今の企業経営はどうなのか。株価の低迷が投資家の暗黙の反乱だと気づき始めた企業が出てきた。その証拠が配当を増やす企業の増加である。また株主優待に力を入れる企業も多い。とはいえ、これらが企業経営の本質をどこまで理解しているのだろうか。
前回書いたように、投資家が株式に期待するのは、本来は企業成長であり、それにともなう株価の上昇である。企業が成長しないとすれば、その企業が成熟期に達してしまい、先々衰退していく予兆かもしれない。
成長しない成熟企業がたくさん配当しているとしても、その株式を買いたいと思うだろうか。その企業の主力商品やサービスがいつ衰退期に突入するともかぎらない。衰退すれば配当が減ってしまう。言い換えれば夢がないどころか、心配だらけの企業である。
配当狙いの株式投資とは、究極は上で書いた成熟企業への投資である。「当面は配当を受け取り、機を見て逃げればいい」と考えているのかもしれないが、そんな器用な投資ができるのなら、誰も苦労しない。
株式に投資する本質は、配当ではなく成長である。企業が成長すれば配当も自然と増えていく。連続増配企業に投資家が注目するのは、その企業の配当にあるのではなく、配当の成長にある。その配当の成長は利益の成長に裏付けられている。
別の表現を用いるのなら、投資家の人気取りのために1回や2回増配したところで、しょせんはメッキ、すぐに化けの皮がはがれる。企業として、まずは成長機会を見出すべきであり(これが経営者の能力であり)、その成長機会を活かすために従来の事業で得てきた利益をどのように投下するのかである。
いわゆる自己資本の活用といえる。ついでに書くと、「自己資本」という用語は株主から見た自己資本であり、企業から見た自己資本ではない。企業からすると、あくまでも株主のものである事業利益(ここでは当期純利益、以下同じ)を株主の許しを得て(会社法上は株主総会での直接、間接の決議を経て)使っているにすぎない。

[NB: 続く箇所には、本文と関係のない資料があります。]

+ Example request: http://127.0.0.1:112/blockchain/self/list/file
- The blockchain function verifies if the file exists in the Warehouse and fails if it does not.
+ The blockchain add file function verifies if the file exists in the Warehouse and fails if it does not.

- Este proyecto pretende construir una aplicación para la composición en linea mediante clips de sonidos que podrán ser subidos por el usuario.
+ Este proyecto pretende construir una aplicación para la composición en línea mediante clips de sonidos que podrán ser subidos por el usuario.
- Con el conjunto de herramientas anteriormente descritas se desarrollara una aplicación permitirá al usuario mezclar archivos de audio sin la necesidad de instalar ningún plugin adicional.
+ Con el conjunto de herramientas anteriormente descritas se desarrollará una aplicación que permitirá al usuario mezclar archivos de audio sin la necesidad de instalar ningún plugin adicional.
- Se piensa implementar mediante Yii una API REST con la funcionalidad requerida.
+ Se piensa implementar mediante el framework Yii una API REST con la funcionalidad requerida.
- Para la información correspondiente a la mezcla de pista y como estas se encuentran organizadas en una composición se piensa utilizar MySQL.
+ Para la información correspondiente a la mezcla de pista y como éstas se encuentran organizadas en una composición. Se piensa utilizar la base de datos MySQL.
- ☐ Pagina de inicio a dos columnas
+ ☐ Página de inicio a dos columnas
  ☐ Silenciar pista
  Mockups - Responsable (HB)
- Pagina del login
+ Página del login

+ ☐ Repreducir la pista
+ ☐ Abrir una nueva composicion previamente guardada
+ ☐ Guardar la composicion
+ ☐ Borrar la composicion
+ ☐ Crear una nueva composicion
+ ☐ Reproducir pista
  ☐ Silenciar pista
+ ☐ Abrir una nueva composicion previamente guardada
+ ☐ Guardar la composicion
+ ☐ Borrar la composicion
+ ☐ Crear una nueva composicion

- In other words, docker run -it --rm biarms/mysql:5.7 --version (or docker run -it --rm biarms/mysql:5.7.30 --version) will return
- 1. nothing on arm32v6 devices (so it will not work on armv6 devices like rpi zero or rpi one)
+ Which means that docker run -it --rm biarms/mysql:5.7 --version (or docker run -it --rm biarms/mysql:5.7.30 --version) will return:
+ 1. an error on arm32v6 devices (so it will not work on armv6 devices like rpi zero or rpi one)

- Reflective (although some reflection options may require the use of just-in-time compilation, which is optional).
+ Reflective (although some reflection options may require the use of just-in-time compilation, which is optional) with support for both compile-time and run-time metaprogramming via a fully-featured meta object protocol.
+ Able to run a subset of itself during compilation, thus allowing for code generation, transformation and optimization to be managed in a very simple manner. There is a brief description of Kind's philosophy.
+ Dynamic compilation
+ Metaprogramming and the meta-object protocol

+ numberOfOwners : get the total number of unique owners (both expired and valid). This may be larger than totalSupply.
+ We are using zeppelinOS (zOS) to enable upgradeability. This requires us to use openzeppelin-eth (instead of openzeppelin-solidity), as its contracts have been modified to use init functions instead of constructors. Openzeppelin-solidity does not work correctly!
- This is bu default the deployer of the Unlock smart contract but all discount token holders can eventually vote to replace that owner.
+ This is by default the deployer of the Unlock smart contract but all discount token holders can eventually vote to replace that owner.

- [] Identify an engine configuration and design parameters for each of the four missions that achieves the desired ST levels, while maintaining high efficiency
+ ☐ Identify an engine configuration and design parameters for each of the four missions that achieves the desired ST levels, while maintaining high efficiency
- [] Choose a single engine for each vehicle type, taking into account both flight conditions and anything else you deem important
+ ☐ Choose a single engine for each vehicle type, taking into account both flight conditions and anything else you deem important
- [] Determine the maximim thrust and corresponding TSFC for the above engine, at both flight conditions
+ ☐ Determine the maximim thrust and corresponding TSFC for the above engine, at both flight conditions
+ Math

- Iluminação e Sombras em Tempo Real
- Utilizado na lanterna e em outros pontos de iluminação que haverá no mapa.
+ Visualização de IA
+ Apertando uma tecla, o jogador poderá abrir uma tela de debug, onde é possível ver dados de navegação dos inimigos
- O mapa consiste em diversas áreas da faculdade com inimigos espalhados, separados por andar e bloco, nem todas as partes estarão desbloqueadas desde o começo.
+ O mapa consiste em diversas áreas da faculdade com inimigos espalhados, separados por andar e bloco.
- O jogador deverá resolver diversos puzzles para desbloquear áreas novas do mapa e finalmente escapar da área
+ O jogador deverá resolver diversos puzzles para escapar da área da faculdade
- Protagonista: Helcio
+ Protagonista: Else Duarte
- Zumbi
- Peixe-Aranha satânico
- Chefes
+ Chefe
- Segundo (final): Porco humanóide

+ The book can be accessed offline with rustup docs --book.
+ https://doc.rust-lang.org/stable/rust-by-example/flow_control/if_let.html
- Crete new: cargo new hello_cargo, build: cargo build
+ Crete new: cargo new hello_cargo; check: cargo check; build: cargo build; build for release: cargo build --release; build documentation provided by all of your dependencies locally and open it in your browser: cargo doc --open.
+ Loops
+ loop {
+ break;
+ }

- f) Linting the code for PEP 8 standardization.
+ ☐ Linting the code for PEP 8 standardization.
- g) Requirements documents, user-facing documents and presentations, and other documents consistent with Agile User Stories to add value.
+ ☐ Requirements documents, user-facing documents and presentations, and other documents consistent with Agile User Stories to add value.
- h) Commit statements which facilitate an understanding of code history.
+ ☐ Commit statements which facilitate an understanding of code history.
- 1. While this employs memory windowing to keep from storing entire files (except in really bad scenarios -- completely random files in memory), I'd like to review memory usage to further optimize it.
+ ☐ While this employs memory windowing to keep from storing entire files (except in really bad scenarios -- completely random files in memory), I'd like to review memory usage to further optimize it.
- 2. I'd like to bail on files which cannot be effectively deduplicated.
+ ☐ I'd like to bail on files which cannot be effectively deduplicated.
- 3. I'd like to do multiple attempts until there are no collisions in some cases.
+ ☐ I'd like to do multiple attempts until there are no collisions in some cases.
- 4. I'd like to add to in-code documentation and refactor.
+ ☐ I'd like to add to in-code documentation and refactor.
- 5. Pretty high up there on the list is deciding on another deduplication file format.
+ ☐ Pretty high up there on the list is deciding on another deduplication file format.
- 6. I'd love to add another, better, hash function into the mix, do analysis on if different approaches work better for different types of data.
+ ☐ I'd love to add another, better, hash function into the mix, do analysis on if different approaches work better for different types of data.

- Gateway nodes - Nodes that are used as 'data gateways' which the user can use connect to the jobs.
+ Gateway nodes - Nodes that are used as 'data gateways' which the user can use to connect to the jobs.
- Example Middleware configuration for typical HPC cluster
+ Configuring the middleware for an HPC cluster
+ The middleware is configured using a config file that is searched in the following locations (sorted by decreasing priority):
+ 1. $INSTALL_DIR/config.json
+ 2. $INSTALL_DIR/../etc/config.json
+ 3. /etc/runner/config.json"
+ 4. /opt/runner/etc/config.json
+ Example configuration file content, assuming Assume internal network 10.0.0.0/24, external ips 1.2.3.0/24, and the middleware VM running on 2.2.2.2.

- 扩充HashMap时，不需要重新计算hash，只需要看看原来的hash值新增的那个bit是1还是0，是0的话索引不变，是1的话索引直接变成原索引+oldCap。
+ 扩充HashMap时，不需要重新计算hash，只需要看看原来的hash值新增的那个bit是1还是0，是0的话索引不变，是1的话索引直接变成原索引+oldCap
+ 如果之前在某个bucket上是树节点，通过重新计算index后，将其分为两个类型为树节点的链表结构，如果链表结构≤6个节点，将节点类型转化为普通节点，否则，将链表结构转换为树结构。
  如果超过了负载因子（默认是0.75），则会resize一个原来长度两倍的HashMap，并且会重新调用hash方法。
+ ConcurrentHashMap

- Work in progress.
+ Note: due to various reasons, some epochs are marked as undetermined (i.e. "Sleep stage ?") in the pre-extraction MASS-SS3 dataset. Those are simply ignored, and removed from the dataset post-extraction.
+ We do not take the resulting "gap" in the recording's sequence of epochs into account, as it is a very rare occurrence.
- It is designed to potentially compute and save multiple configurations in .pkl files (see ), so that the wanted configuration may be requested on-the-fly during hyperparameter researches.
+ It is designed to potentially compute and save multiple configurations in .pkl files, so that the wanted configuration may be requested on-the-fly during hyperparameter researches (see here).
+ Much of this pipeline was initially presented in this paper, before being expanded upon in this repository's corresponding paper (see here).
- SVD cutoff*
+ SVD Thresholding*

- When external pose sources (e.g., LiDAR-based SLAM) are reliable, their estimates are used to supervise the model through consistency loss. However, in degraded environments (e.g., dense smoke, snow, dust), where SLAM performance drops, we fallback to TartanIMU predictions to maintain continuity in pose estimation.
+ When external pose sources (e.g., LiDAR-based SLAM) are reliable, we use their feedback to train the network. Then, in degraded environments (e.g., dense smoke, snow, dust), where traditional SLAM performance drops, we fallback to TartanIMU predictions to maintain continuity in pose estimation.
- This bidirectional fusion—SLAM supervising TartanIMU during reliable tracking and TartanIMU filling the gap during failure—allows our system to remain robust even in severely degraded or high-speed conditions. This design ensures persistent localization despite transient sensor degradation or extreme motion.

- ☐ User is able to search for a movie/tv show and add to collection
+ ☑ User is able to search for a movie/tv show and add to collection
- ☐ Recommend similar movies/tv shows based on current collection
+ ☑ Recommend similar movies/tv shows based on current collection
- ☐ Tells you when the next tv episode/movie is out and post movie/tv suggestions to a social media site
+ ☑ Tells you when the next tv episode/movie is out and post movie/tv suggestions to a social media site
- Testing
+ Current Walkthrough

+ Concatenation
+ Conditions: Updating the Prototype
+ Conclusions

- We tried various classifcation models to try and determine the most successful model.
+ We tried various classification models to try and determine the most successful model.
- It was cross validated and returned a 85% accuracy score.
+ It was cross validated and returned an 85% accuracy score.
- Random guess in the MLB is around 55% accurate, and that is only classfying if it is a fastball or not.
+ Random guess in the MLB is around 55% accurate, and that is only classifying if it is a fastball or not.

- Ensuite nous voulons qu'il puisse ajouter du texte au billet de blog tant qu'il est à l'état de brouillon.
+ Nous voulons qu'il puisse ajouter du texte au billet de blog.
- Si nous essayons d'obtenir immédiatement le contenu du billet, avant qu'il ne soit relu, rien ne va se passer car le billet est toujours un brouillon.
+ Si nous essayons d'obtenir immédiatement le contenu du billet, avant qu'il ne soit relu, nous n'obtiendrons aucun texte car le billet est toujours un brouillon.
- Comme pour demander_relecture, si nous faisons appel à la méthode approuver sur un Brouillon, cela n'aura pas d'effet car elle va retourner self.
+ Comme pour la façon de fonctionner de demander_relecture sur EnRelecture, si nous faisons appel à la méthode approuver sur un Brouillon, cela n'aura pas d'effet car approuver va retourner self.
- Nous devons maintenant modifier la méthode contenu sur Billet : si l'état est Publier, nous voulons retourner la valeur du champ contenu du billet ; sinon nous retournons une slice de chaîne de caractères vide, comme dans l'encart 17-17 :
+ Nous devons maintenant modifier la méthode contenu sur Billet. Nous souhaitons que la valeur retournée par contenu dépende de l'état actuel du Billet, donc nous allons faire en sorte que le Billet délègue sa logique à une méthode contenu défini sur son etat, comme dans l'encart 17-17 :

上の成長機会への投資判断を整理すれば、「投資機会があり、それへの事業利益の投下額を決める」ことになる。一方の配当は、当期純利益から株主に支払われるものだから、事業利益から投資機会へ投下された残りの額でしかない。残りという意味は、企業は成長機会への投資判断を行うのであり、配当への判断は副次的に行っているにすぎない。
「配当性向30%を目標にします」「50%を目指します」とか経営者が語る場合、本当の経営判断をしていない可能性がある。投資家としては、「どうして30%なのか」「50%なのか」を質問し、それに対して企業から明確な成長戦略が示されてはじめて納得できる。
投資家として企業の配当方針に満足してはいけない。配当がどういう順序で決められたのか、成長戦略はどのようになっているのかが重要である。つまり配当が人気取りであってはならない。ましてや株主優待なんていう(もちろん個人として、もらって嬉して物もあるが)忍法株主優待の術にはまってはいけない。